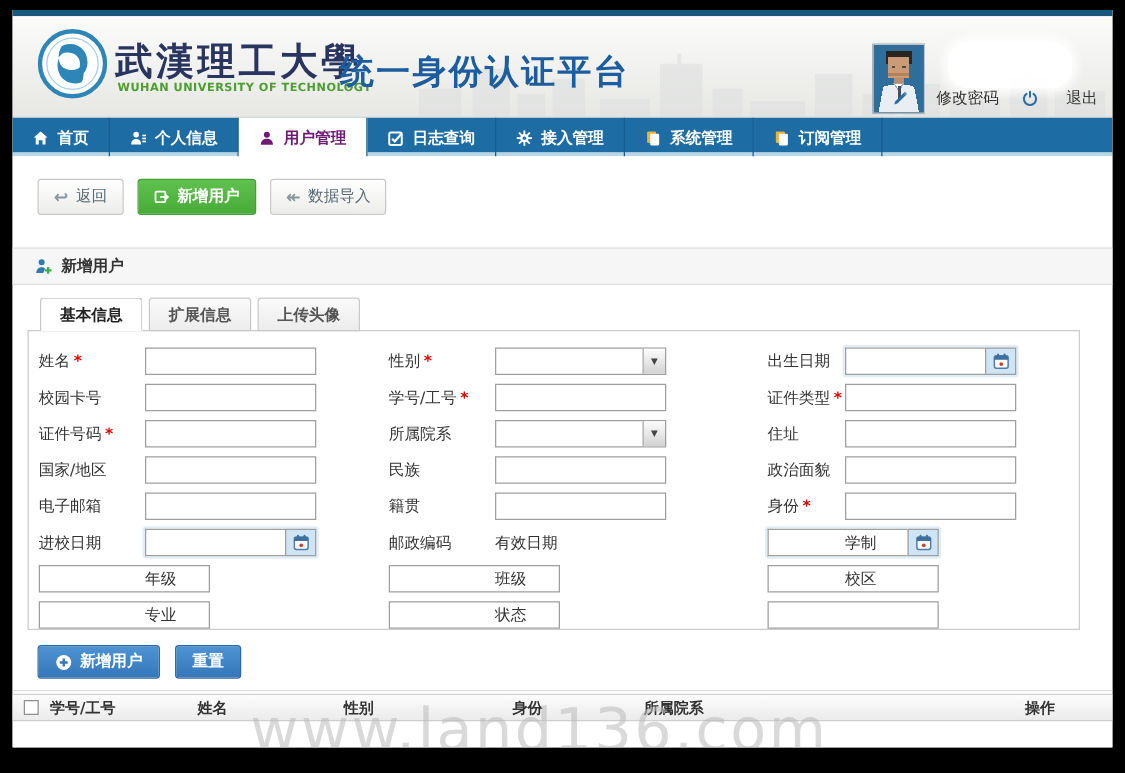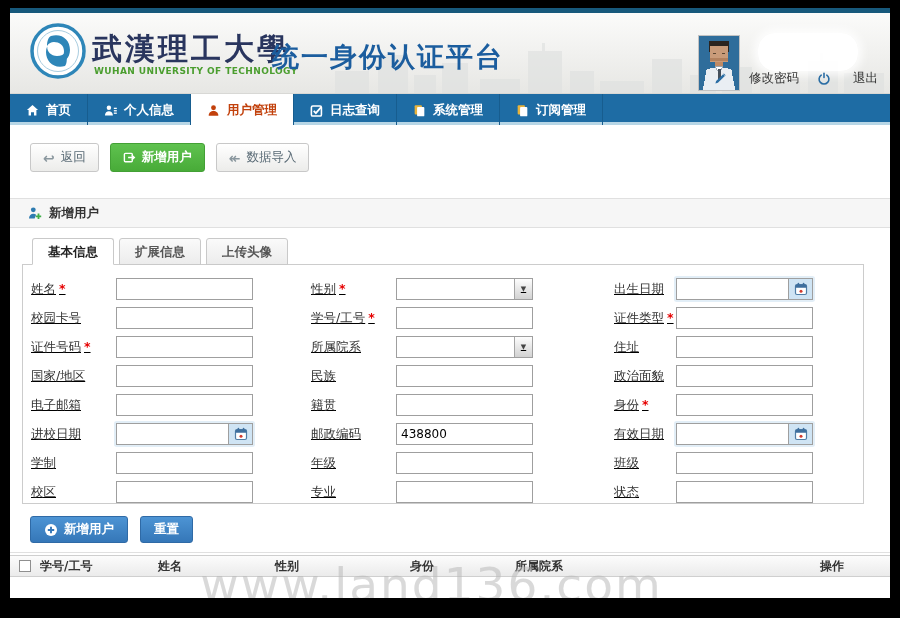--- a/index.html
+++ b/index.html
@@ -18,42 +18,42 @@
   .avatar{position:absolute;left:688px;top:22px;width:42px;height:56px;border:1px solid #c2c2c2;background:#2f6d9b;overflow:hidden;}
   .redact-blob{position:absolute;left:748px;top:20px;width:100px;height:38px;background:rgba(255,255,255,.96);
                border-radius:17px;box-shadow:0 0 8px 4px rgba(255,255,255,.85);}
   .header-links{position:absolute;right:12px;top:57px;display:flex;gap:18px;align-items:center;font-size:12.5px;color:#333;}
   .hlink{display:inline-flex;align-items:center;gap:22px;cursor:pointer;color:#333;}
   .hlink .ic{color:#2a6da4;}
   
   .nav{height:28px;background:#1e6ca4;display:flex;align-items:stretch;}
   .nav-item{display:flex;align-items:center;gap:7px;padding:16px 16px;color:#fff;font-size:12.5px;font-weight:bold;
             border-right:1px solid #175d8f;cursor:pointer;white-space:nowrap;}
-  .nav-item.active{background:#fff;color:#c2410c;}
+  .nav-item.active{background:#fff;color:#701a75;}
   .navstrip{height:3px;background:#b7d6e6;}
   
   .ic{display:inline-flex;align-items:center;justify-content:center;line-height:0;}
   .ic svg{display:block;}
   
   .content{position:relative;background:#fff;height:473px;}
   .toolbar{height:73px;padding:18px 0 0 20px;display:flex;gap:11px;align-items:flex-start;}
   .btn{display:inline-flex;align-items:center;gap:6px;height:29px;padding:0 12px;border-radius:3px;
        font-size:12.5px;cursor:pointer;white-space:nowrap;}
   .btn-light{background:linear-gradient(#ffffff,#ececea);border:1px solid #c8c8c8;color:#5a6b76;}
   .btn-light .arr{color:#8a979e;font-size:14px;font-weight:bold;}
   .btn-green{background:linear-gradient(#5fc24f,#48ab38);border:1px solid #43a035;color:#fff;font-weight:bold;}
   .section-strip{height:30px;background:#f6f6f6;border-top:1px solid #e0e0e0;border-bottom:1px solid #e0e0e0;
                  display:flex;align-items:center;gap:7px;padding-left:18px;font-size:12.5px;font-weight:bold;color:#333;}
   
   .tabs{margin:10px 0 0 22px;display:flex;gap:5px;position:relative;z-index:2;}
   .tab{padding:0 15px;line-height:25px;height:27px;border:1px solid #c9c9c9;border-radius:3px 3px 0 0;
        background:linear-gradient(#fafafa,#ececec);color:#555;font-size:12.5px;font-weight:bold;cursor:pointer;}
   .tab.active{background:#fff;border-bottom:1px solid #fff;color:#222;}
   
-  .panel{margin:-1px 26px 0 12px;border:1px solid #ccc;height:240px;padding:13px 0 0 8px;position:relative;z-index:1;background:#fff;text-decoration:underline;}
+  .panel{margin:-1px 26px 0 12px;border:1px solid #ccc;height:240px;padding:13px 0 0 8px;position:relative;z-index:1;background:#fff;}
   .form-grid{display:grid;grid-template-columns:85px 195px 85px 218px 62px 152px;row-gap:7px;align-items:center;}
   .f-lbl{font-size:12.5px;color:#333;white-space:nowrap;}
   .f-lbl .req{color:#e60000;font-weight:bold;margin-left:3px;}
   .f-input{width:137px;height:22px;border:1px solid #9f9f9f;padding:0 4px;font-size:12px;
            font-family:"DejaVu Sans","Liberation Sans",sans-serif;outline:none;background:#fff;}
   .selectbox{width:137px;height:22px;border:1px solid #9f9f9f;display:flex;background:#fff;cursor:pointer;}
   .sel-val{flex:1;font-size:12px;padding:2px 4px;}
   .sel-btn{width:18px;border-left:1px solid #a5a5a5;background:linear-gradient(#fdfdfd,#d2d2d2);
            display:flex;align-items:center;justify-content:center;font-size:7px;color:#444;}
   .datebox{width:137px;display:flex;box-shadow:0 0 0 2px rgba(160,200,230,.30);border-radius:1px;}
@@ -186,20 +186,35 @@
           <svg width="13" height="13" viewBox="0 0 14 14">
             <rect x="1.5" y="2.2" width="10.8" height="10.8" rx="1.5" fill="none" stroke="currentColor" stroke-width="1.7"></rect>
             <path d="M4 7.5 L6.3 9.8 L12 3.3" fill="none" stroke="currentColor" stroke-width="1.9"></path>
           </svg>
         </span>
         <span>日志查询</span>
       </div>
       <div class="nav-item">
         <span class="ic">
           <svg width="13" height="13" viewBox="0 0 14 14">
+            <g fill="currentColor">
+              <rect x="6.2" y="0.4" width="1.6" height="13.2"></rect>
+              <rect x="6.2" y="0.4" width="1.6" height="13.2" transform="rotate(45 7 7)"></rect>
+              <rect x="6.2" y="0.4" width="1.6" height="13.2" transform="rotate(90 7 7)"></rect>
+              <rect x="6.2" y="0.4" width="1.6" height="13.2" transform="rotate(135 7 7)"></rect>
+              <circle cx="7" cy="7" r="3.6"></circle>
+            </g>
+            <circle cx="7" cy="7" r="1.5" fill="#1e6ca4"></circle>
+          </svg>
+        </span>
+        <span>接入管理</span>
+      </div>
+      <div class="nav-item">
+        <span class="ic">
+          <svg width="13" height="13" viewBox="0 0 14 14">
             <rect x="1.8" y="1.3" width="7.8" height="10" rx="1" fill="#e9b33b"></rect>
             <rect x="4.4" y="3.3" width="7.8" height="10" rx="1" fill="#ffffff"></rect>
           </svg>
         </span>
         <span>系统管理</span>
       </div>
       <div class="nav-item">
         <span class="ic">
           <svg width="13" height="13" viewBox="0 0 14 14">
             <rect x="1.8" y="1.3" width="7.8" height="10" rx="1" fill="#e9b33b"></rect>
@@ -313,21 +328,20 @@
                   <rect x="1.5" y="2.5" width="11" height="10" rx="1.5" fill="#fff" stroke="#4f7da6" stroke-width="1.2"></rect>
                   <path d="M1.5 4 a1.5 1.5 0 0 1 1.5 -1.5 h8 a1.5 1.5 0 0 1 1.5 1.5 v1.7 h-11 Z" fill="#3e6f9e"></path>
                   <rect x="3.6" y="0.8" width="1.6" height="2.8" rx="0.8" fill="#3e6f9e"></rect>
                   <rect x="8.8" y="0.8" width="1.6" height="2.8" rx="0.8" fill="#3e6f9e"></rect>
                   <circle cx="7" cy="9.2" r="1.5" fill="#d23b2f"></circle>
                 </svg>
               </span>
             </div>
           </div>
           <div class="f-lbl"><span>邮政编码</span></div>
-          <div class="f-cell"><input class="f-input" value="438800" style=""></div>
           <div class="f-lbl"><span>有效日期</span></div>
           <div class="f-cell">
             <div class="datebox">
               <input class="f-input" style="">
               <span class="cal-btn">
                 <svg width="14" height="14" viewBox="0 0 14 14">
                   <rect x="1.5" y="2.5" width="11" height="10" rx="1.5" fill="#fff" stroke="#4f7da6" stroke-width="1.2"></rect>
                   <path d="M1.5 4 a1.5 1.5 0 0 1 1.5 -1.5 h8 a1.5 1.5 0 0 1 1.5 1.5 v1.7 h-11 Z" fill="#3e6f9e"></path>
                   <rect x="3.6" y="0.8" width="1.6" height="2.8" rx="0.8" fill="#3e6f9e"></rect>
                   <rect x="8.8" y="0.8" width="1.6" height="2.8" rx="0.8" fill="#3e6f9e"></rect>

* _What you are asked to do_:
Give the records again exactly, pictures left out.

* _Solution_:
--- a/index.html
+++ b/index.html
@@ -18,42 +18,42 @@
   .avatar{position:absolute;left:688px;top:22px;width:42px;height:56px;border:1px solid #c2c2c2;background:#2f6d9b;overflow:hidden;}
   .redact-blob{position:absolute;left:748px;top:20px;width:100px;height:38px;background:rgba(255,255,255,.96);
                border-radius:17px;box-shadow:0 0 8px 4px rgba(255,255,255,.85);}
   .header-links{position:absolute;right:12px;top:57px;display:flex;gap:18px;align-items:center;font-size:12.5px;color:#333;}
   .hlink{display:inline-flex;align-items:center;gap:22px;cursor:pointer;color:#333;}
   .hlink .ic{color:#2a6da4;}
   
   .nav{height:28px;background:#1e6ca4;display:flex;align-items:stretch;}
   .nav-item{display:flex;align-items:center;gap:7px;padding:16px 16px;color:#fff;font-size:12.5px;font-weight:bold;
             border-right:1px solid #175d8f;cursor:pointer;white-space:nowrap;}
-  .nav-item.active{background:#fff;color:#c2410c;}
+  .nav-item.active{background:#fff;color:#701a75;}
   .navstrip{height:3px;background:#b7d6e6;}
   
   .ic{display:inline-flex;align-items:center;justify-content:center;line-height:0;}
   .ic svg{display:block;}
   
   .content{position:relative;background:#fff;height:473px;}
   .toolbar{height:73px;padding:18px 0 0 20px;display:flex;gap:11px;align-items:flex-start;}
   .btn{display:inline-flex;align-items:center;gap:6px;height:29px;padding:0 12px;border-radius:3px;
        font-size:12.5px;cursor:pointer;white-space:nowrap;}
   .btn-light{background:linear-gradient(#ffffff,#ececea);border:1px solid #c8c8c8;color:#5a6b76;}
   .btn-light .arr{color:#8a979e;font-size:14px;font-weight:bold;}
   .btn-green{background:linear-gradient(#5fc24f,#48ab38);border:1px solid #43a035;color:#fff;font-weight:bold;}
   .section-strip{height:30px;background:#f6f6f6;border-top:1px solid #e0e0e0;border-bottom:1px solid #e0e0e0;
                  display:flex;align-items:center;gap:7px;padding-left:18px;font-size:12.5px;font-weight:bold;color:#333;}
   
   .tabs{margin:10px 0 0 22px;display:flex;gap:5px;position:relative;z-index:2;}
   .tab{padding:0 15px;line-height:25px;height:27px;border:1px solid #c9c9c9;border-radius:3px 3px 0 0;
        background:linear-gradient(#fafafa,#ececec);color:#555;font-size:12.5px;font-weight:bold;cursor:pointer;}
   .tab.active{background:#fff;border-bottom:1px solid #fff;color:#222;}
   
-  .panel{margin:-1px 26px 0 12px;border:1px solid #ccc;height:240px;padding:13px 0 0 8px;position:relative;z-index:1;background:#fff;text-decoration:underline;}
+  .panel{margin:-1px 26px 0 12px;border:1px solid #ccc;height:240px;padding:13px 0 0 8px;position:relative;z-index:1;background:#fff;}
   .form-grid{display:grid;grid-template-columns:85px 195px 85px 218px 62px 152px;row-gap:7px;align-items:center;}
   .f-lbl{font-size:12.5px;color:#333;white-space:nowrap;}
   .f-lbl .req{color:#e60000;font-weight:bold;margin-left:3px;}
   .f-input{width:137px;height:22px;border:1px solid #9f9f9f;padding:0 4px;font-size:12px;
            font-family:"DejaVu Sans","Liberation Sans",sans-serif;outline:none;background:#fff;}
   .selectbox{width:137px;height:22px;border:1px solid #9f9f9f;display:flex;background:#fff;cursor:pointer;}
   .sel-val{flex:1;font-size:12px;padding:2px 4px;}
   .sel-btn{width:18px;border-left:1px solid #a5a5a5;background:linear-gradient(#fdfdfd,#d2d2d2);
            display:flex;align-items:center;justify-content:center;font-size:7px;color:#444;}
   .datebox{width:137px;display:flex;box-shadow:0 0 0 2px rgba(160,200,230,.30);border-radius:1px;}
@@ -186,20 +186,35 @@
           <svg width="13" height="13" viewBox="0 0 14 14">
             <rect x="1.5" y="2.2" width="10.8" height="10.8" rx="1.5" fill="none" stroke="currentColor" stroke-width="1.7"></rect>
             <path d="M4 7.5 L6.3 9.8 L12 3.3" fill="none" stroke="currentColor" stroke-width="1.9"></path>
           </svg>
         </span>
         <span>日志查询</span>
       </div>
       <div class="nav-item">
         <span class="ic">
           <svg width="13" height="13" viewBox="0 0 14 14">
+            <g fill="currentColor">
+              <rect x="6.2" y="0.4" width="1.6" height="13.2"></rect>
+              <rect x="6.2" y="0.4" width="1.6" height="13.2" transform="rotate(45 7 7)"></rect>
+              <rect x="6.2" y="0.4" width="1.6" height="13.2" transform="rotate(90 7 7)"></rect>
+              <rect x="6.2" y="0.4" width="1.6" height="13.2" transform="rotate(135 7 7)"></rect>
+              <circle cx="7" cy="7" r="3.6"></circle>
+            </g>
+            <circle cx="7" cy="7" r="1.5" fill="#1e6ca4"></circle>
+          </svg>
+        </span>
+        <span>接入管理</span>
+      </div>
+      <div class="nav-item">
+        <span class="ic">
+          <svg width="13" height="13" viewBox="0 0 14 14">
             <rect x="1.8" y="1.3" width="7.8" height="10" rx="1" fill="#e9b33b"></rect>
             <rect x="4.4" y="3.3" width="7.8" height="10" rx="1" fill="#ffffff"></rect>
           </svg>
         </span>
         <span>系统管理</span>
       </div>
       <div class="nav-item">
         <span class="ic">
           <svg width="13" height="13" viewBox="0 0 14 14">
             <rect x="1.8" y="1.3" width="7.8" height="10" rx="1" fill="#e9b33b"></rect>
@@ -313,21 +328,20 @@
                   <rect x="1.5" y="2.5" width="11" height="10" rx="1.5" fill="#fff" stroke="#4f7da6" stroke-width="1.2"></rect>
                   <path d="M1.5 4 a1.5 1.5 0 0 1 1.5 -1.5 h8 a1.5 1.5 0 0 1 1.5 1.5 v1.7 h-11 Z" fill="#3e6f9e"></path>
                   <rect x="3.6" y="0.8" width="1.6" height="2.8" rx="0.8" fill="#3e6f9e"></rect>
                   <rect x="8.8" y="0.8" width="1.6" height="2.8" rx="0.8" fill="#3e6f9e"></rect>
                   <circle cx="7" cy="9.2" r="1.5" fill="#d23b2f"></circle>
                 </svg>
               </span>
             </div>
           </div>
           <div class="f-lbl"><span>邮政编码</span></div>
-          <div class="f-cell"><input class="f-input" value="438800" style=""></div>
           <div class="f-lbl"><span>有效日期</span></div>
           <div class="f-cell">
             <div class="datebox">
               <input class="f-input" style="">
               <span class="cal-btn">
                 <svg width="14" height="14" viewBox="0 0 14 14">
                   <rect x="1.5" y="2.5" width="11" height="10" rx="1.5" fill="#fff" stroke="#4f7da6" stroke-width="1.2"></rect>
                   <path d="M1.5 4 a1.5 1.5 0 0 1 1.5 -1.5 h8 a1.5 1.5 0 0 1 1.5 1.5 v1.7 h-11 Z" fill="#3e6f9e"></path>
                   <rect x="3.6" y="0.8" width="1.6" height="2.8" rx="0.8" fill="#3e6f9e"></rect>
                   <rect x="8.8" y="0.8" width="1.6" height="2.8" rx="0.8" fill="#3e6f9e"></rect>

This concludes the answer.